Exercise directions: Gather each line of the entries below that includes "Liberation".

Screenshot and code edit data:

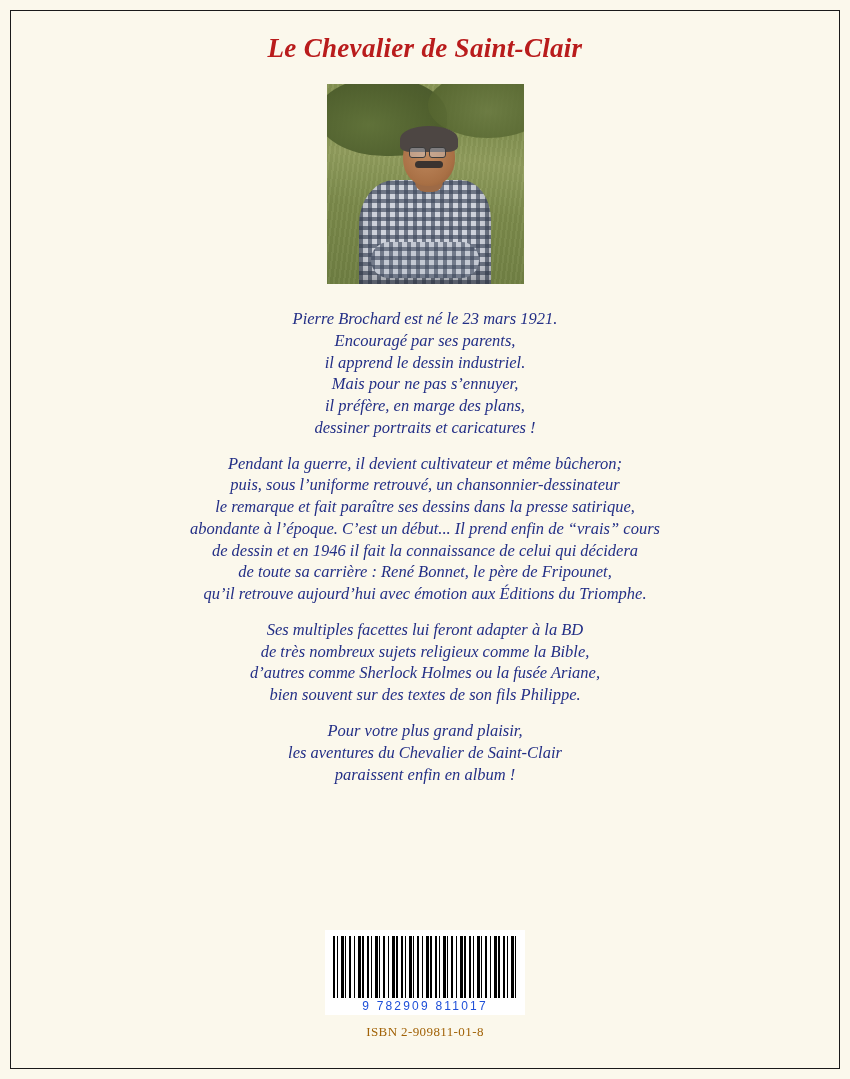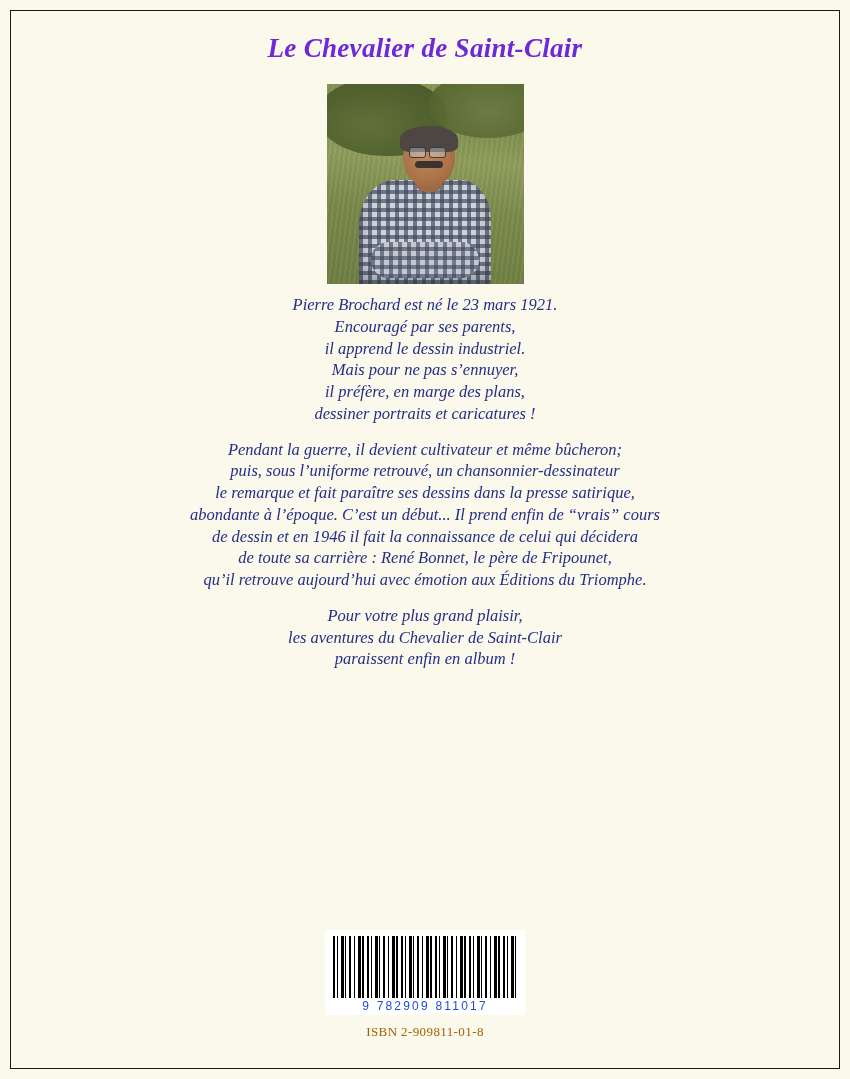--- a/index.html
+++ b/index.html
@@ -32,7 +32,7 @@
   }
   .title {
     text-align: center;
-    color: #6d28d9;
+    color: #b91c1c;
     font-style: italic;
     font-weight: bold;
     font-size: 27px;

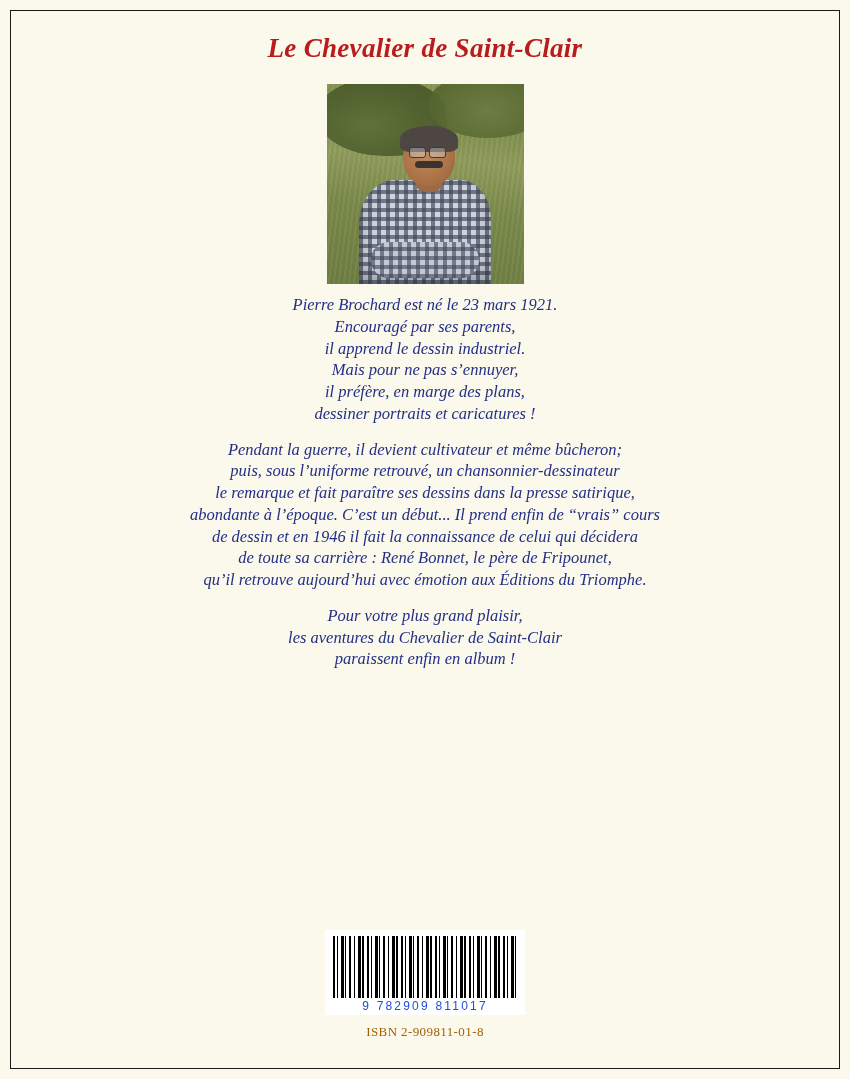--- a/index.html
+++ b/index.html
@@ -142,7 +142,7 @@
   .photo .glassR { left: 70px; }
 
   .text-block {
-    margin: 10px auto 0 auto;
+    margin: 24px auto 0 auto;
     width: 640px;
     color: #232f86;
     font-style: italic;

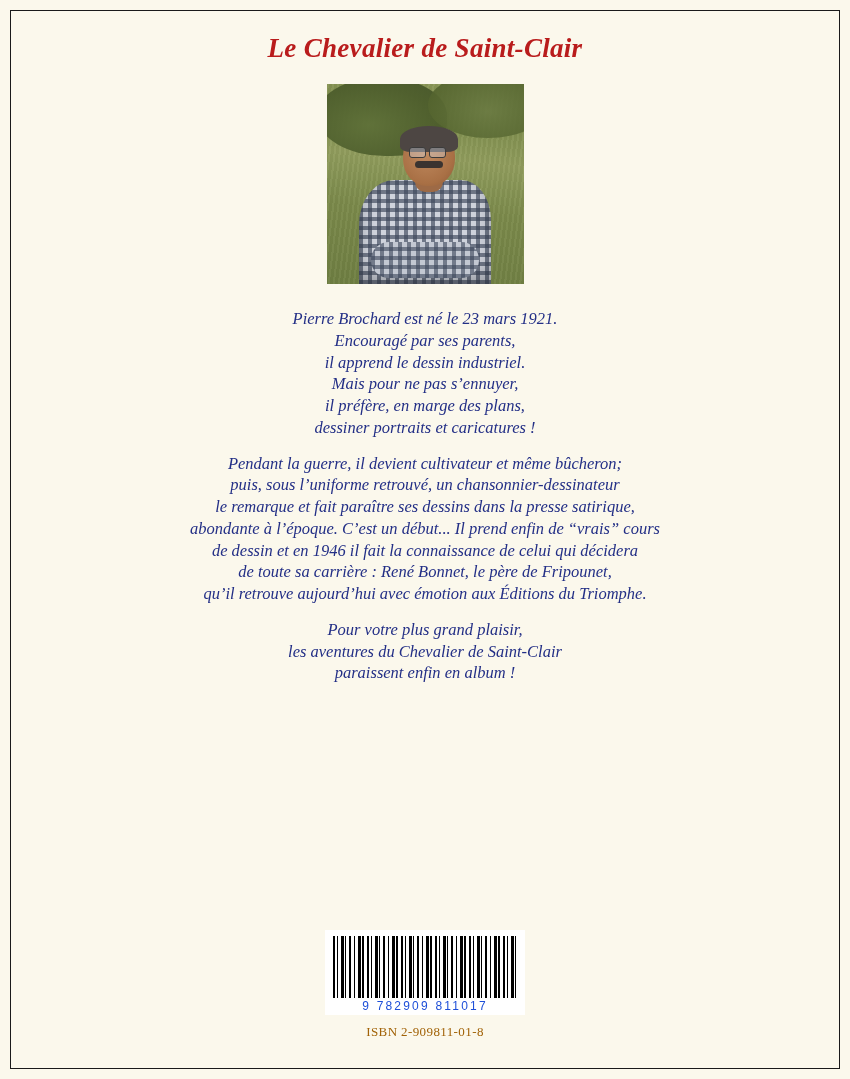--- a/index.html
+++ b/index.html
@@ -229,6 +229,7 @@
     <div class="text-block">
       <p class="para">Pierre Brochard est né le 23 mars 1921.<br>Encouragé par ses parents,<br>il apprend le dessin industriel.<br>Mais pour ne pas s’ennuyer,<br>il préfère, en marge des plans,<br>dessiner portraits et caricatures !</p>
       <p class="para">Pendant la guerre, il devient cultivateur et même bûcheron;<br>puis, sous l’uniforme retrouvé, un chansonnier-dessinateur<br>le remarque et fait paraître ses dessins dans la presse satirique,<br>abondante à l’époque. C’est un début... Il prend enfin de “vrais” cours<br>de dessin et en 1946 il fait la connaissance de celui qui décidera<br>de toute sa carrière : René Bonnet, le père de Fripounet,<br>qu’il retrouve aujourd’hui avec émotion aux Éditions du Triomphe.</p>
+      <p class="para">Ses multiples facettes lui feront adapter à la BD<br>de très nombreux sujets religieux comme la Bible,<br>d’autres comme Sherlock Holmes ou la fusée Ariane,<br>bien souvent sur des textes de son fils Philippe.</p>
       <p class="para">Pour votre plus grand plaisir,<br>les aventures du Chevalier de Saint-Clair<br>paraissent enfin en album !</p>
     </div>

* * *

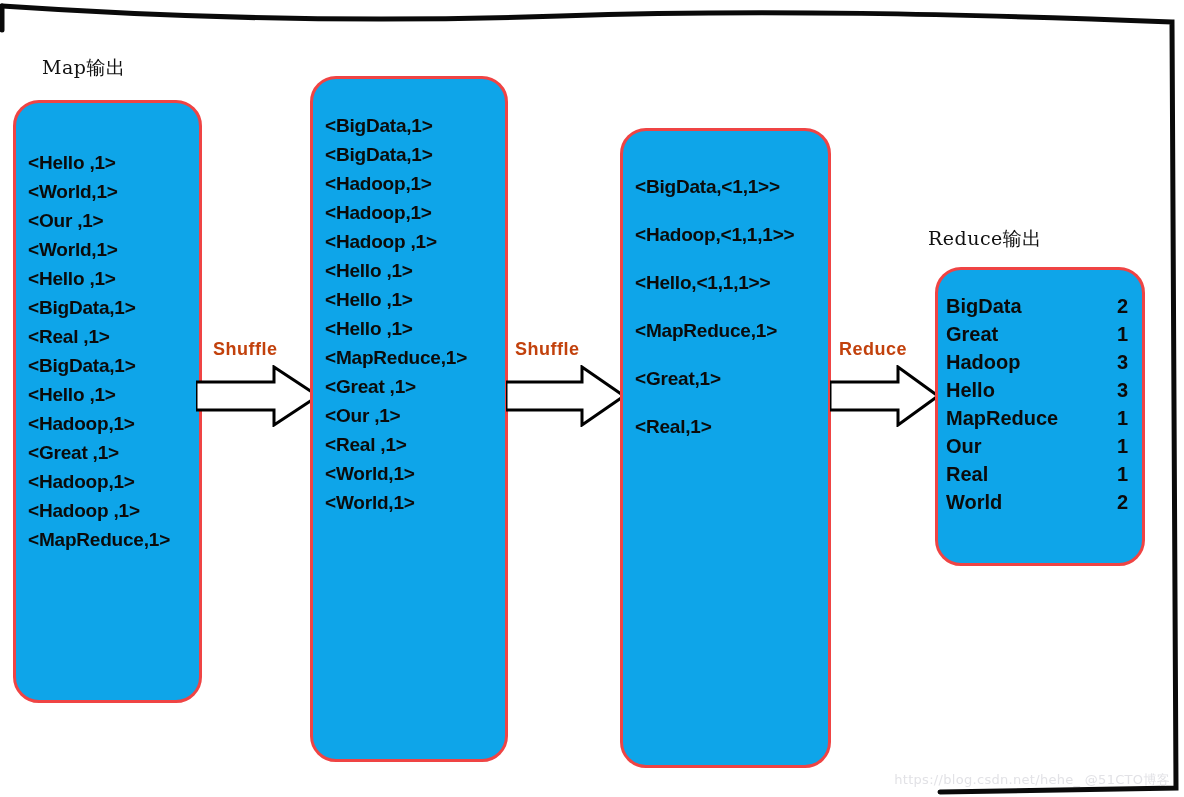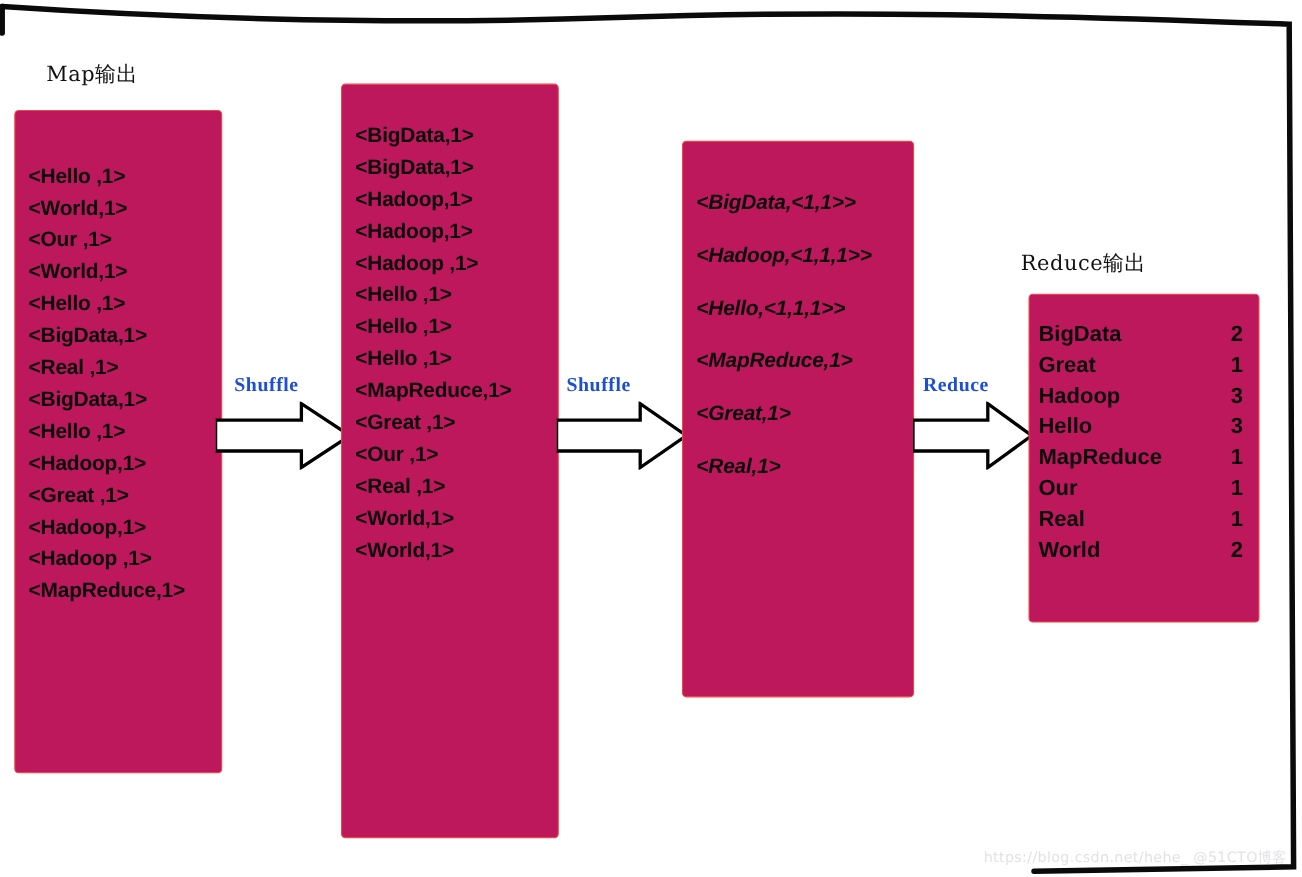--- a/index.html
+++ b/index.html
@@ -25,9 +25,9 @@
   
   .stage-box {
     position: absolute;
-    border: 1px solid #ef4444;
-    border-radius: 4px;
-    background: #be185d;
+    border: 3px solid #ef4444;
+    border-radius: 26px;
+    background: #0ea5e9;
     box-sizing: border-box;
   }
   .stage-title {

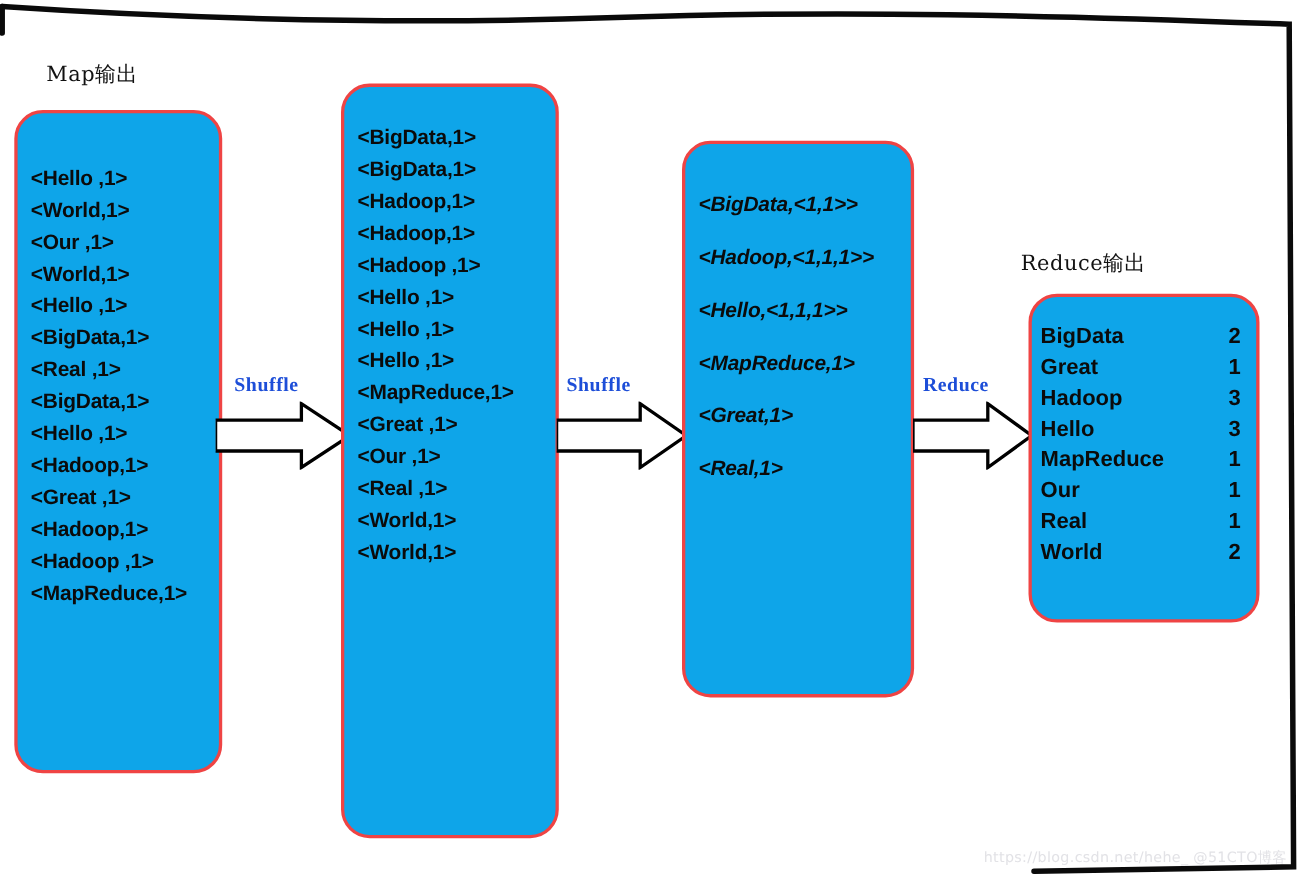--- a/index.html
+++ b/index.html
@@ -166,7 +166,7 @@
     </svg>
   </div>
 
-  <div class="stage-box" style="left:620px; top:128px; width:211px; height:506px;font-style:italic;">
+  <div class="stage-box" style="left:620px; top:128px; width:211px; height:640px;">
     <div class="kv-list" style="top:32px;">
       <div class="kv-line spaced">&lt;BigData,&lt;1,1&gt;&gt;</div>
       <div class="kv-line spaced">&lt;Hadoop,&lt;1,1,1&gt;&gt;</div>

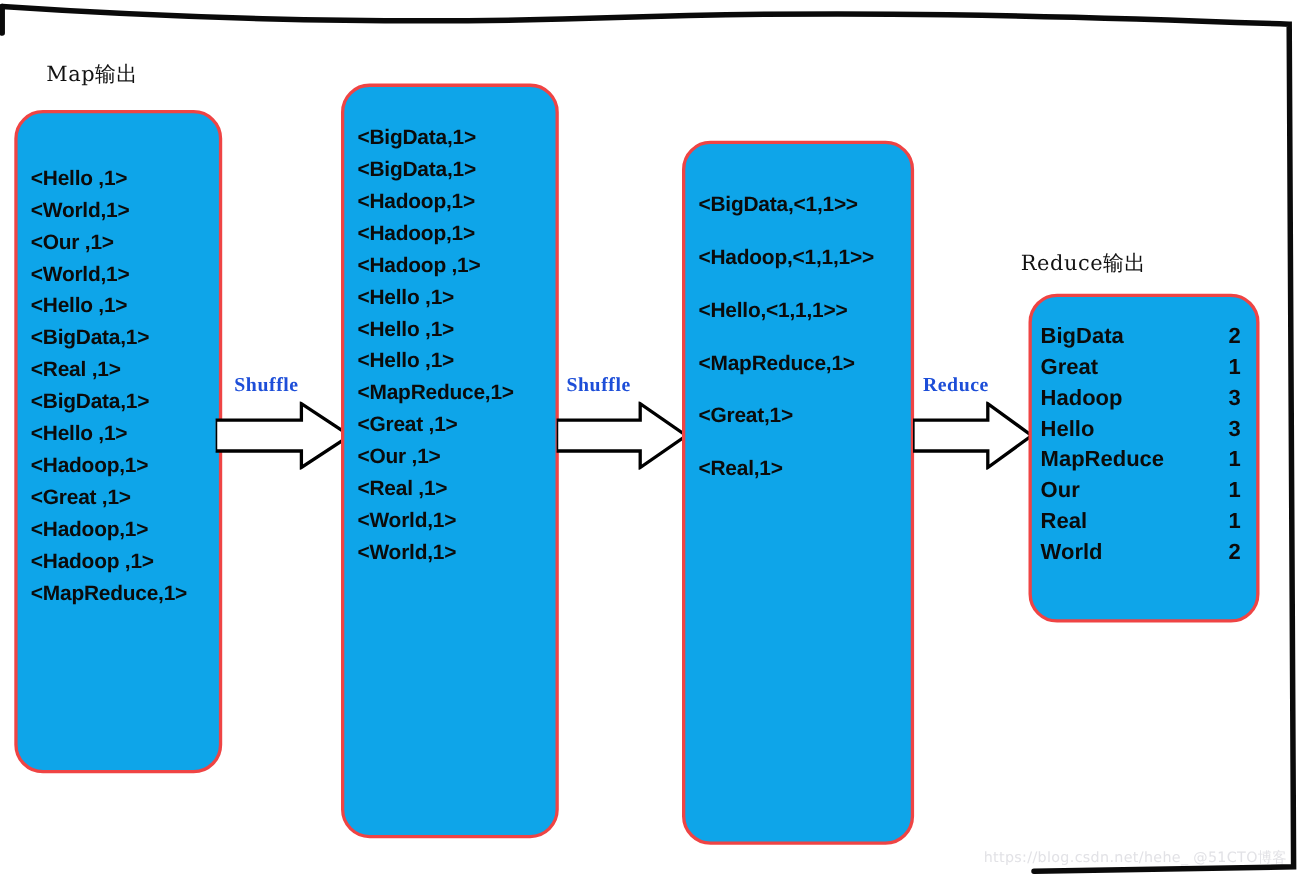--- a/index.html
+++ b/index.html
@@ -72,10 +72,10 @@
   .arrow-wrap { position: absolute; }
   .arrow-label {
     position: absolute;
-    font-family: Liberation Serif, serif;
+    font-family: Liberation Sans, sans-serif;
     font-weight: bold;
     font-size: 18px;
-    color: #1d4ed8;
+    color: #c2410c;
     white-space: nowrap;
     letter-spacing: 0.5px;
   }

Task output:
-    font-family: Liberation Serif, serif;
+    font-family: Liberation Sans, sans-serif;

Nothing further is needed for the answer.